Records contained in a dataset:
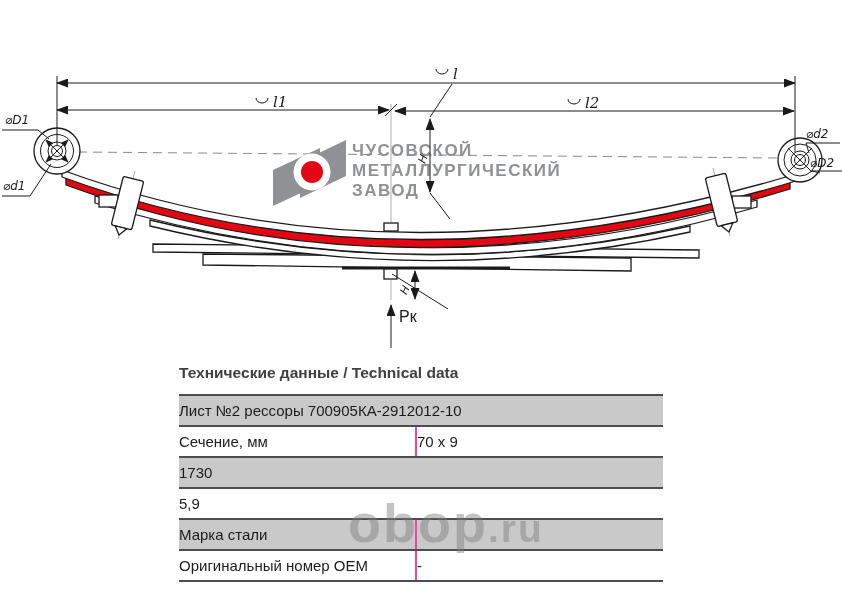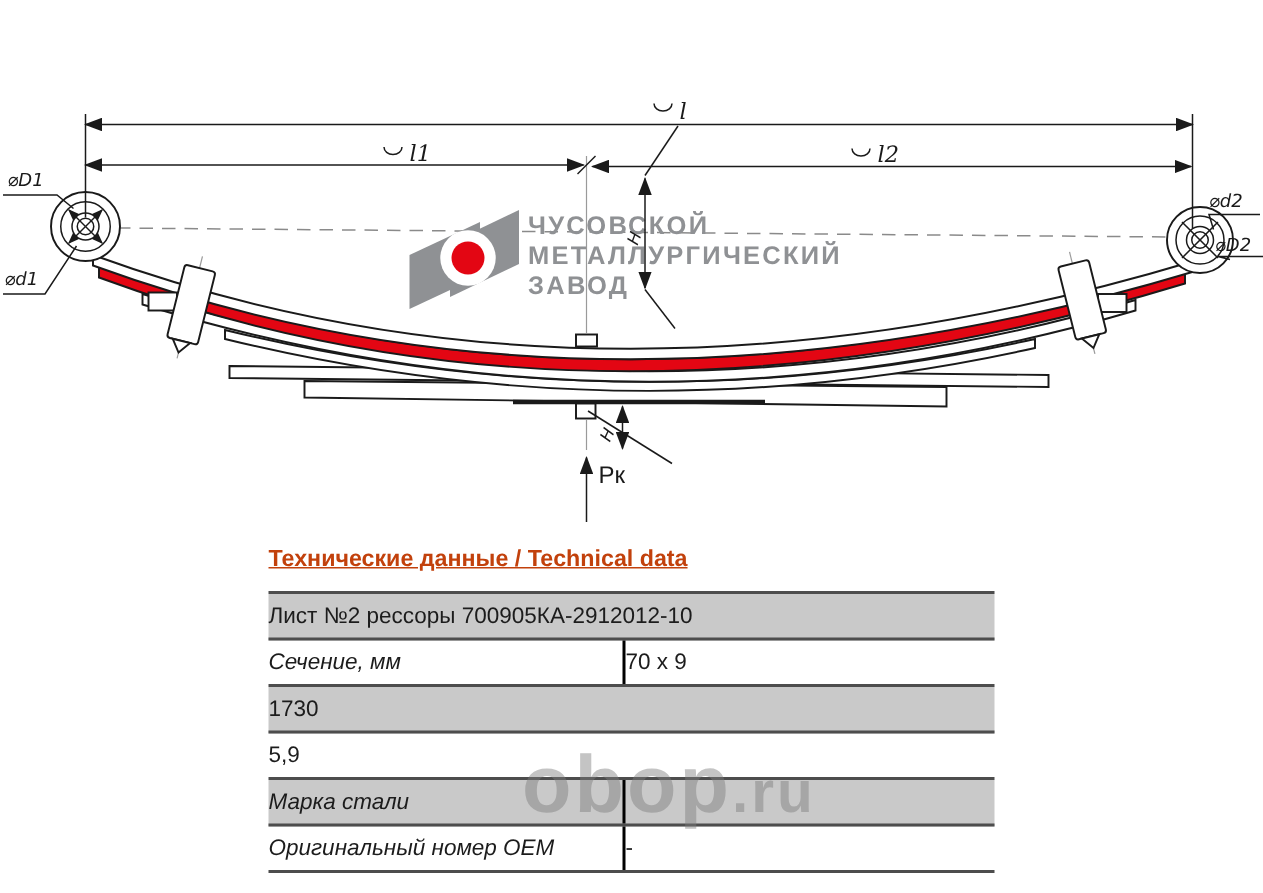"Технические данные / Technical data" .tbl-title { color: #c2410c -> #404040; text-decoration: underline -> none }
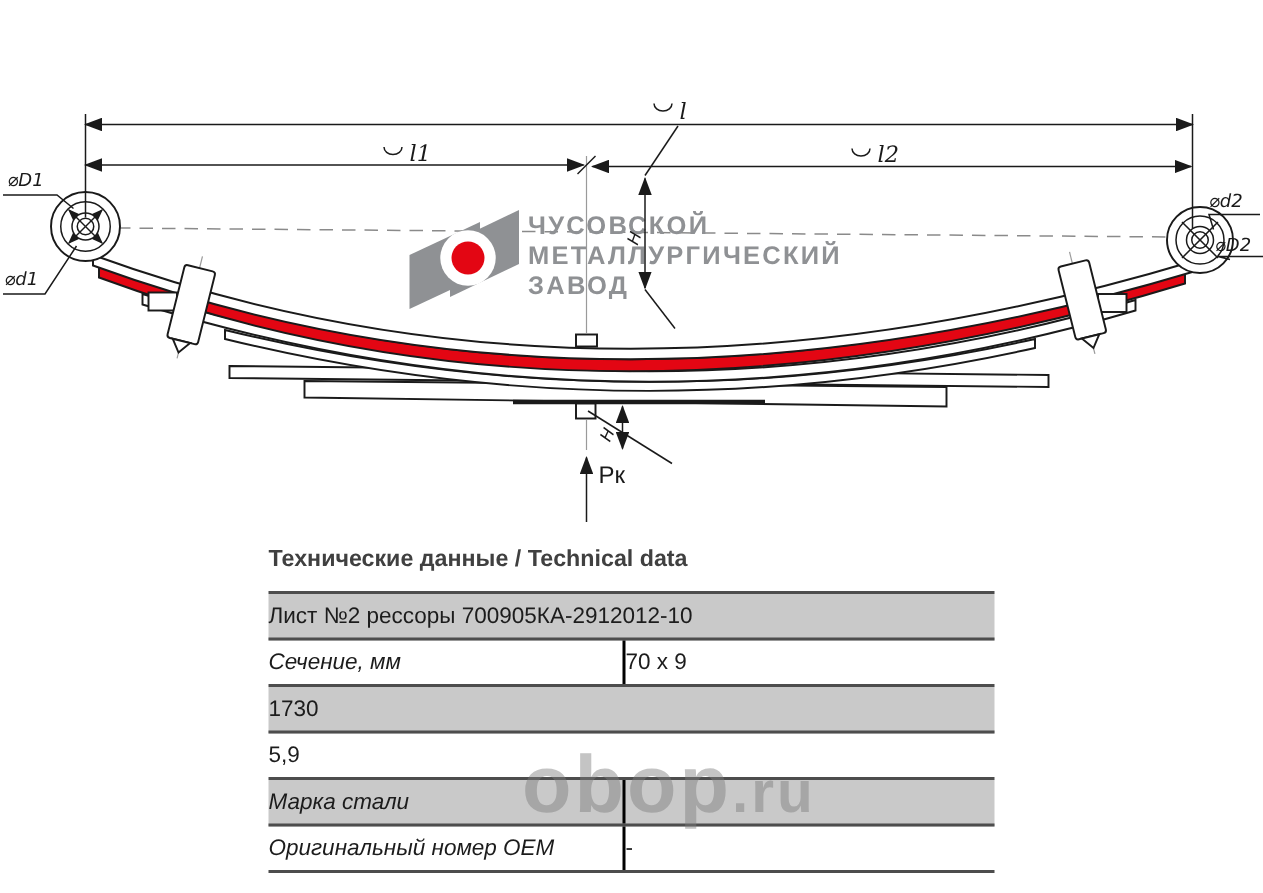"Сечение, мм" .td.label { border-right: 2px solid #000000 -> 2px solid #ec4899; font-style: italic -> none }
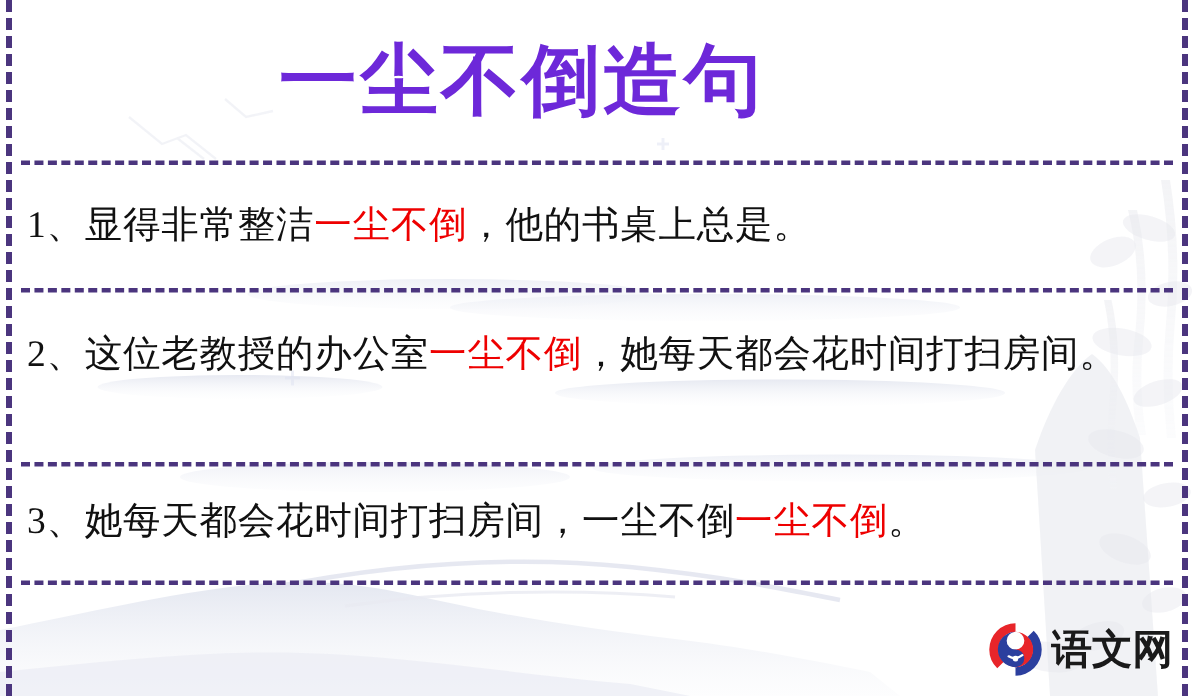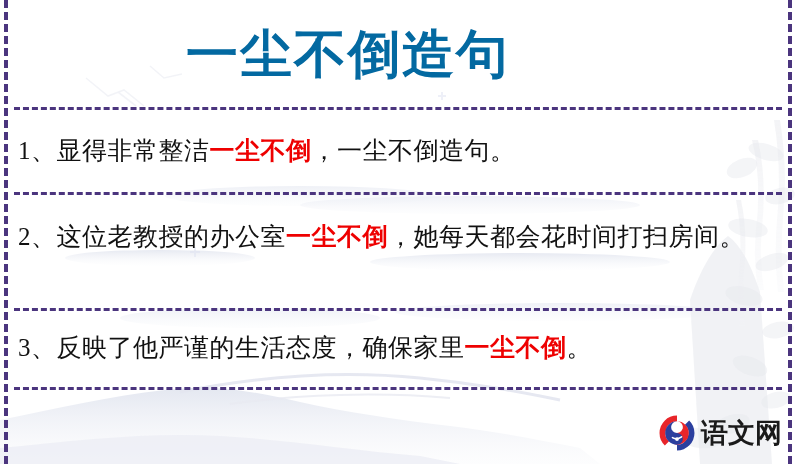"一尘不倒造句" #title { color: #0369a1 -> #6d28d9 }
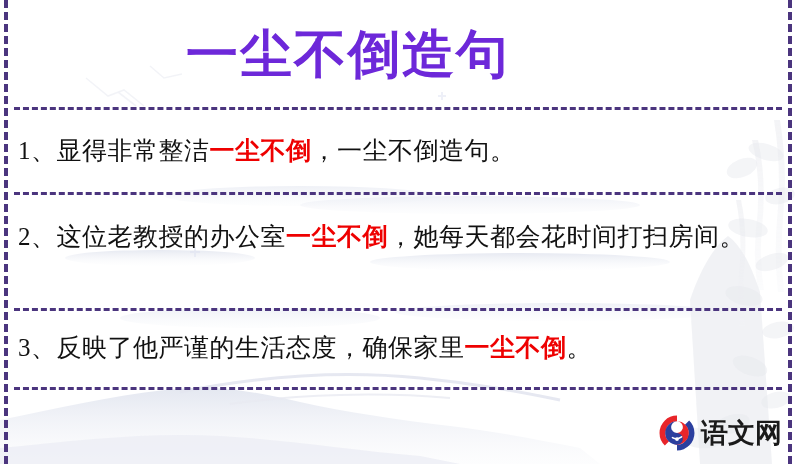"一尘不倒" .kw { font-weight: bold -> normal }
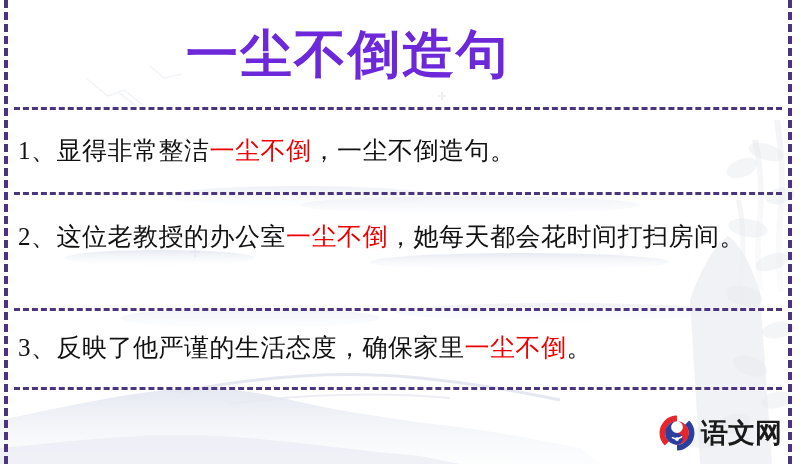"，一尘不倒造句。" span { text: 一尘不倒造句 -> 他的书桌上总是 }
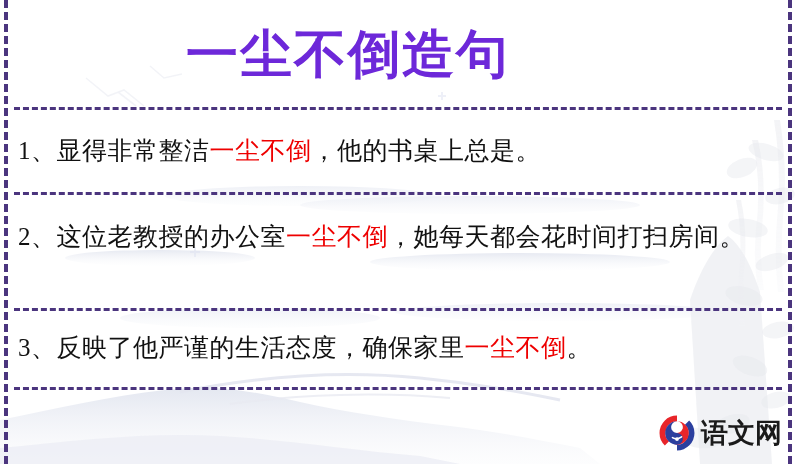"反映了他严谨的生活态度，确保家里" span { text: 反映了他严谨的生活态度，确保家里 -> 她每天都会花时间打扫房间，一尘不倒 }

Required work =
What is needed here is each line above set down word for word, minus the images.

Exercise answer =
"Технические данные / Technical data" .tbl-title { color: #c2410c -> #404040; text-decoration: underline -> none }
"Сечение, мм" .td.label { border-right: 2px solid #000000 -> 2px solid #ec4899; font-style: italic -> none }
"一尘不倒造句" #title { color: #0369a1 -> #6d28d9 }
"一尘不倒" .kw { font-weight: bold -> normal }
"，一尘不倒造句。" span { text: 一尘不倒造句 -> 他的书桌上总是 }
"反映了他严谨的生活态度，确保家里" span { text: 反映了他严谨的生活态度，确保家里 -> 她每天都会花时间打扫房间，一尘不倒 }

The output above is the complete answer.